Look for the line containing "[98,519,281,539] .env.development: ->" and the line containing "(672, 722) none" in the entries below. Copy those two and all lines between them exactly, leaving out pictures.

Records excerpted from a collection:
────────────────
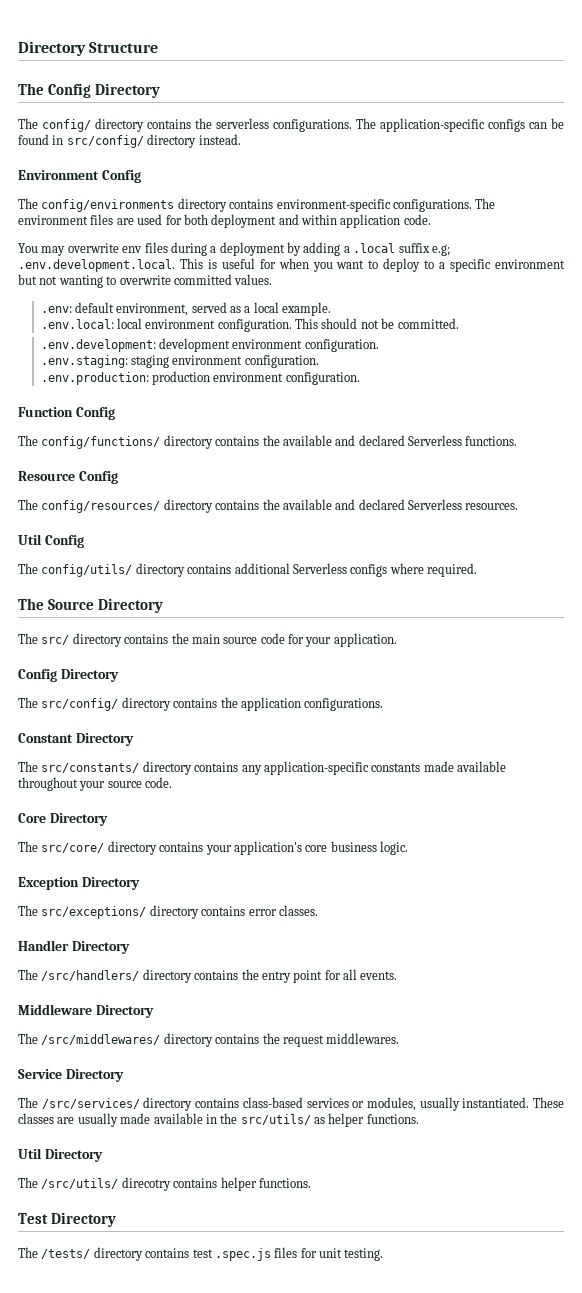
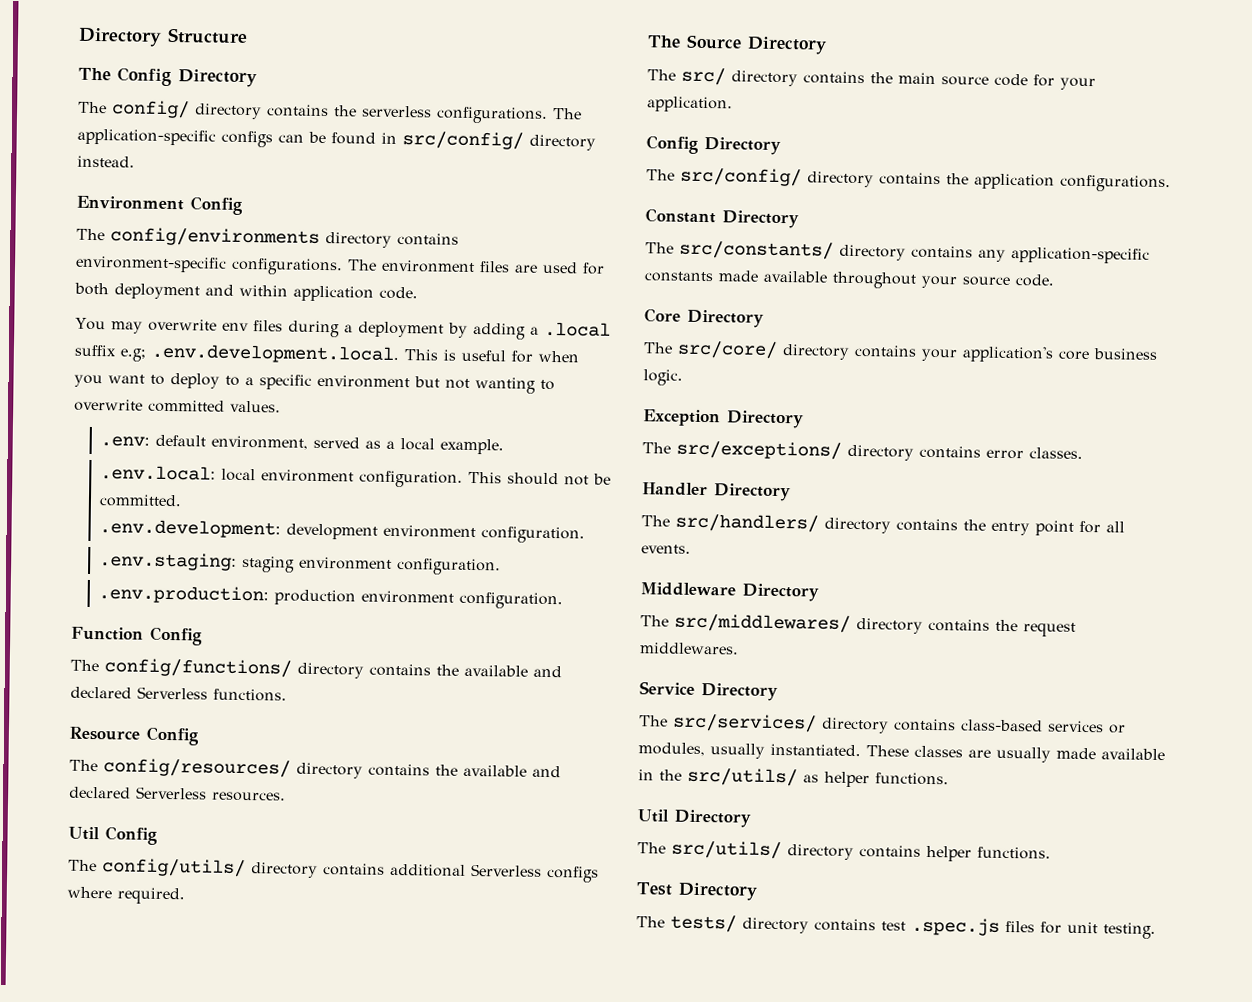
[41,970,140,981] /src/handlers/ -> [675,513,819,533] src/handlers/
[41,1034,161,1045] /src/middlewares/ -> [674,613,851,633] src/middlewares/
[41,1098,140,1109] /src/services/ -> [672,713,817,733] src/services/
[41,1177,171,1191] /src/utils/ direcotry -> [671,840,854,861] src/utils/ directory
[41,1249,91,1259] /tests/ -> [670,914,737,933] tests/

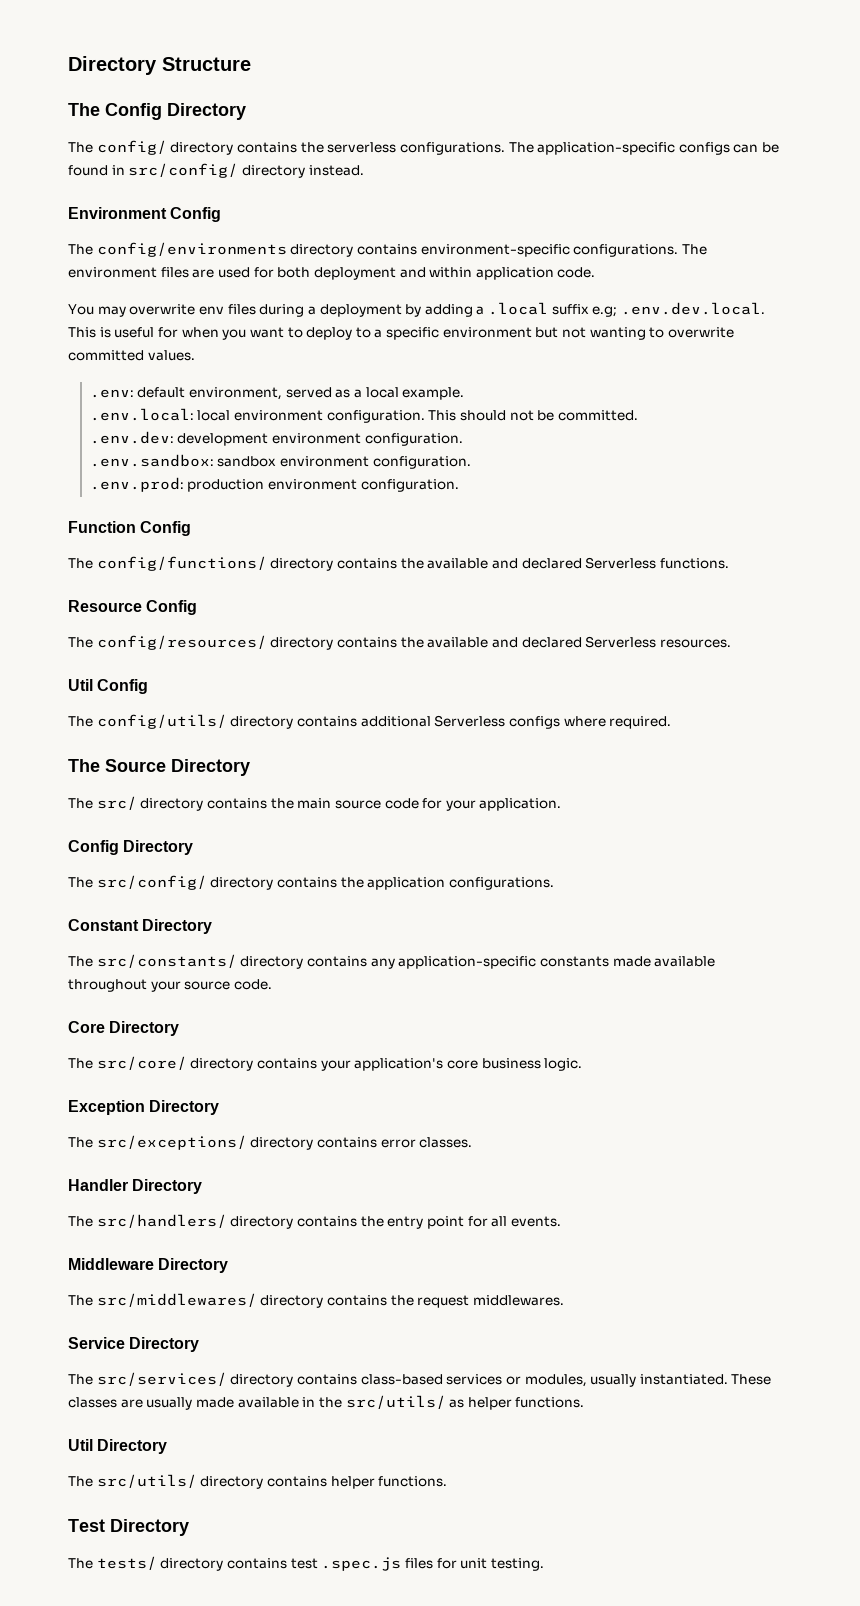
[151,343,399,365] .env.development.local. -> [621,302,766,315] .env.dev.local.
[98,519,281,539] .env.development: -> [89,431,174,444] .env.dev:
[98,552,501,576] [97,585,269,605] .env.staging: staging environment configuration. // .env.production: -> [89,454,471,469] [89,477,184,492] .env.sandbox: sandbox environment configuration. // .env.prod:

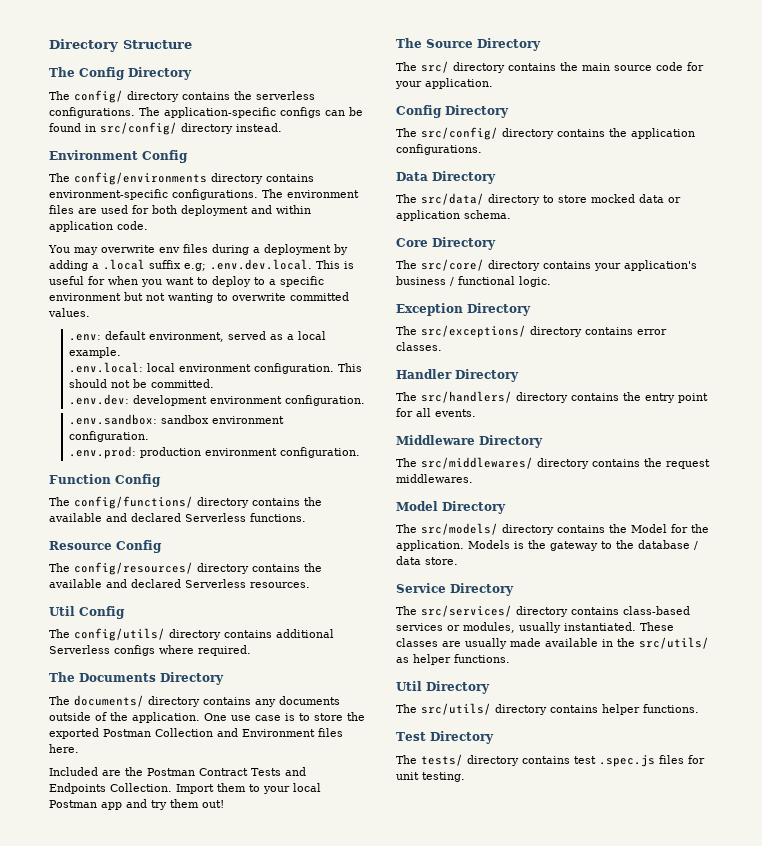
(672, 722) none -> [49,672,224,685] [49,695,340,707] [49,712,365,723] [49,728,343,739] [49,744,79,753] [49,767,306,776] [49,783,321,794] [49,799,224,810] // The Documents Directory // The documents/ directory contains any documents outside of the application. One use case is to store the exported Postman Collection and Environment files here. // Included are the Postman Contract Tests and Endpoints Collection. Import them to your local Postman app and try them out!
[68,919,213,934] [68,954,716,969] [68,979,272,992] Constant Directory // The src/constants/ directory contains any application-specific constants made available throughout your source code. -> [396,171,496,184] [396,193,681,205] [396,210,511,221] Data Directory // The src/data/ directory to store mocked data or application schema.
[446,1058,541,1069] core business -> [396,276,515,286] business / functional
(564, 1300) none -> [396,501,506,514] [396,523,709,535] [396,540,698,551] [396,556,458,565] // Model Directory // The src/models/ directory contains the Model for the application. Models is the gateway to the database / data store.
────────────────
__Answer to the exercise__:
[98,519,281,539] .env.development: -> [89,431,174,444] .env.dev:
[98,552,501,576] [97,585,269,605] .env.staging: staging environment configuration. // .env.production: -> [89,454,471,469] [89,477,184,492] .env.sandbox: sandbox environment configuration. // .env.prod:

(672, 722) none -> [49,672,224,685] [49,695,340,707] [49,712,365,723] [49,728,343,739] [49,744,79,753] [49,767,306,776] [49,783,321,794] [49,799,224,810] // The Documents Directory // The documents/ directory contains any documents outside of the application. One use case is to store the exported Postman Collection and Environment files here. // Included are the Postman Contract Tests and Endpoints Collection. Import them to your local Postman app and try them out!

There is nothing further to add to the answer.